So here's the thing: I just spent the past two weeks collecting all the responses from LAist writers about their favorite bookstores in LA and why they love them. Cool idea, right? Share with the readers of LAist all the cool bookstores that are scattered throughout our fair city (I say "fair city" a lot...perhaps my fair city is akin to Kakutani's "limn"?) and talk about the vibe, the proprietors, the cats with or without tails (because there's always a cat but not always a tail), and generally raise awareness of independent bookstores.
Jump cut to this morning when I'm going about my blogging business (not that blogging is a business, at least not for me, do you see any ads? speaking of which, where are my ads? i'd like to have ads...), knowing that Thursday mornings mean new content at the LA Weekly. I setup this post, the one I'm typing right now. I opened it up, named it something like "LA Weekly Interviews" having known in advance (because I do know some things in advance) that the Miranda July interview would be featured. I sipped a bit of my coffee and I settled down to read the interview and whatever bookish things they also had on offer this fine Thursday morning.
So imagine my shock, my dismay, when I saw the whole issue is devoted to: The Bookish Set: Inside the Indie Booksellers. I wanted to scream, then cry, then laugh. If this were a normal post, a post not hi-jacked by the LA Weekly, I would spend the remainder of the post detailing their article, profiling the bookstores, telling you what they missed, etc.

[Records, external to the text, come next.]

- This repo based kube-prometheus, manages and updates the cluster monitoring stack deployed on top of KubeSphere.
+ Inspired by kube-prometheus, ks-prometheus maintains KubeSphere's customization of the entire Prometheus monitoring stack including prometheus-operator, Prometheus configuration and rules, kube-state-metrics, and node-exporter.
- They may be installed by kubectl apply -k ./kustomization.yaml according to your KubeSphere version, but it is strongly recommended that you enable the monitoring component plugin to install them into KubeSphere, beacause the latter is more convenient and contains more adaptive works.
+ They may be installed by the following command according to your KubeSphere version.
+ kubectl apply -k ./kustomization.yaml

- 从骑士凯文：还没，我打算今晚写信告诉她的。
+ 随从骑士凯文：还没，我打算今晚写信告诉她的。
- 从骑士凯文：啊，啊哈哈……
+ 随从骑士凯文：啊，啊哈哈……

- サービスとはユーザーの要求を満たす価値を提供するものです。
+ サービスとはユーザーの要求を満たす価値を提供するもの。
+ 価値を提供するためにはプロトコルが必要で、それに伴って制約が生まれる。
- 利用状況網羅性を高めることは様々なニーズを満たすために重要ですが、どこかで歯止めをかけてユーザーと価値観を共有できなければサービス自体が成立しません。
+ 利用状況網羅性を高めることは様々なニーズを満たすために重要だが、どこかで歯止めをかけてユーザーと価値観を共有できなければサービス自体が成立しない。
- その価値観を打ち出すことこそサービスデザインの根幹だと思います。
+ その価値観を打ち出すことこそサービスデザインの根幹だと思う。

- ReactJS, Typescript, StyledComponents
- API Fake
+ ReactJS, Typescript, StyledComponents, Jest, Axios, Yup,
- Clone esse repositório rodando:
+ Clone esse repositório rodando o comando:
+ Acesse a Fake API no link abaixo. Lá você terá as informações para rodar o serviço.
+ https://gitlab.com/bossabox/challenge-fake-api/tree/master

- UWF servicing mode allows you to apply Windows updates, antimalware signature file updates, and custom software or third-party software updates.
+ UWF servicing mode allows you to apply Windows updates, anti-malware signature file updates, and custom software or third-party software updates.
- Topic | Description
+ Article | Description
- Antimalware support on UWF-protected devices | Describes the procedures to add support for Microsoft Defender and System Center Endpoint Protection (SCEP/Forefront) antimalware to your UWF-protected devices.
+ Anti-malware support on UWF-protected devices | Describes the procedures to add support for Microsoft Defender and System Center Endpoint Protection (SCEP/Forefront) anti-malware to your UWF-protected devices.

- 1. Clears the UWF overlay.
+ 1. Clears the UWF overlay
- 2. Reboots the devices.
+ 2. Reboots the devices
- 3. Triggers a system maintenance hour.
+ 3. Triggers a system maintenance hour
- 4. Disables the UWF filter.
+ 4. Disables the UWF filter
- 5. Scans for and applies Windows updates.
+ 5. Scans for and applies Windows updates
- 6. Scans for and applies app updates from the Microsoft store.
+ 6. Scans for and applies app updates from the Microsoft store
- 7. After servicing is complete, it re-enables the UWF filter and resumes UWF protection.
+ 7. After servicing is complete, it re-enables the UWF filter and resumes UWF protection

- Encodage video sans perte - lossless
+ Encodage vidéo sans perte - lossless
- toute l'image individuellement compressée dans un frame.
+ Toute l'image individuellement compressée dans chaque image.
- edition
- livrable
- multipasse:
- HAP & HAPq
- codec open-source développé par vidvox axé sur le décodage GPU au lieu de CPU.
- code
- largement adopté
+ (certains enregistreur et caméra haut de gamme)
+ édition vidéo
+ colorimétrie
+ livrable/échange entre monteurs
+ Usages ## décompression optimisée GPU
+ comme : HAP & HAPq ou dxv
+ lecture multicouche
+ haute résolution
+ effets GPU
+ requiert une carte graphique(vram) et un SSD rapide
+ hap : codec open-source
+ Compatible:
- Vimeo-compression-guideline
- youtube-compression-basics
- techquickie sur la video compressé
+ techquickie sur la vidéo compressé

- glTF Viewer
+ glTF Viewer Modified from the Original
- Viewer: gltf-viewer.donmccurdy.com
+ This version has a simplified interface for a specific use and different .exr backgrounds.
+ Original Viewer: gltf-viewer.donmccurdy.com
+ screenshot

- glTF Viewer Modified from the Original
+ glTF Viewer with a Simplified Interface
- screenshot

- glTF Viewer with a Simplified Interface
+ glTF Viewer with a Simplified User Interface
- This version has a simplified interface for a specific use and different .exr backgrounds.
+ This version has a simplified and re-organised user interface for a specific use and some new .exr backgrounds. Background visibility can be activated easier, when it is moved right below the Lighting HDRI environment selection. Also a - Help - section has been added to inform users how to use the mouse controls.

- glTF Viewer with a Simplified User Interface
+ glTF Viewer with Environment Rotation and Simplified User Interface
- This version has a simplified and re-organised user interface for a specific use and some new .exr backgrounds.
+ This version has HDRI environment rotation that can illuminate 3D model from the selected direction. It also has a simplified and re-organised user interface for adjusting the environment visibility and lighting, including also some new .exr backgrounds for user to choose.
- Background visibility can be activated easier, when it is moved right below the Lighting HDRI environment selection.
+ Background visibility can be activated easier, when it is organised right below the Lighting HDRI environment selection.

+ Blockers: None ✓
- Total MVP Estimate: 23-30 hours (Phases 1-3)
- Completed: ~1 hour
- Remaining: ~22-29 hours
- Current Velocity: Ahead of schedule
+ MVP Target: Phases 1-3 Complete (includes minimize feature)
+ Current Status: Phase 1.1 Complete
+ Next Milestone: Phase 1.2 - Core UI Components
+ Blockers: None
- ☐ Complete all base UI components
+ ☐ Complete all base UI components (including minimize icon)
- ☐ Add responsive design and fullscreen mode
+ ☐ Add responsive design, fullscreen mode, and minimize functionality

But I don't have it in me. I'm feeling low about the whole affair. Here's what I can muster before I scurry away to focus on other writerly pursuits (in which I actually complete the fiction that is due, due, due instead of flogging myself for the non-fiction I should have posted, obviously, before their new issue came out today):
- Let us examine their use of the word "Bookish" -- I'm not saying it's a word I invented. I just use it every Monday morning in my LAist posts. Have been for months, as in "Get Your Lit On: The Week in Bookish LA." I feel like it's my word, sort of. At least when talking to the public about books. I know it's not my word, but, well. It sort of is. Mine. Mine. Mine. (Look, I told you I had nothing to give...)
- While they hit the obvious choices (and I would have too, it would be remiss to not mention them), Book Soup, Vroman's, Skylight Books and Dutton's are the heavy hitters. The obvious choices. What bums me out though, is that they also included Family and Malibu Diesel, two uber-hip, very cool stores that are newish (that one IS mine, you read it here first!) to the scene and doing a great job with author reading events.
- I had hoped, though, they would have missed the really small local stores so I could at least salvage that piece of my article. Not a chance. They even have a section called "A Few of Our Favorite Neighborhood Bookstores", which includes ALL of my picks, except for one, which I'm now going to hold extremely close to my vest and reveal only when the moment is right. But I'm pretty sure LA Weekly will beat me to that scoop too.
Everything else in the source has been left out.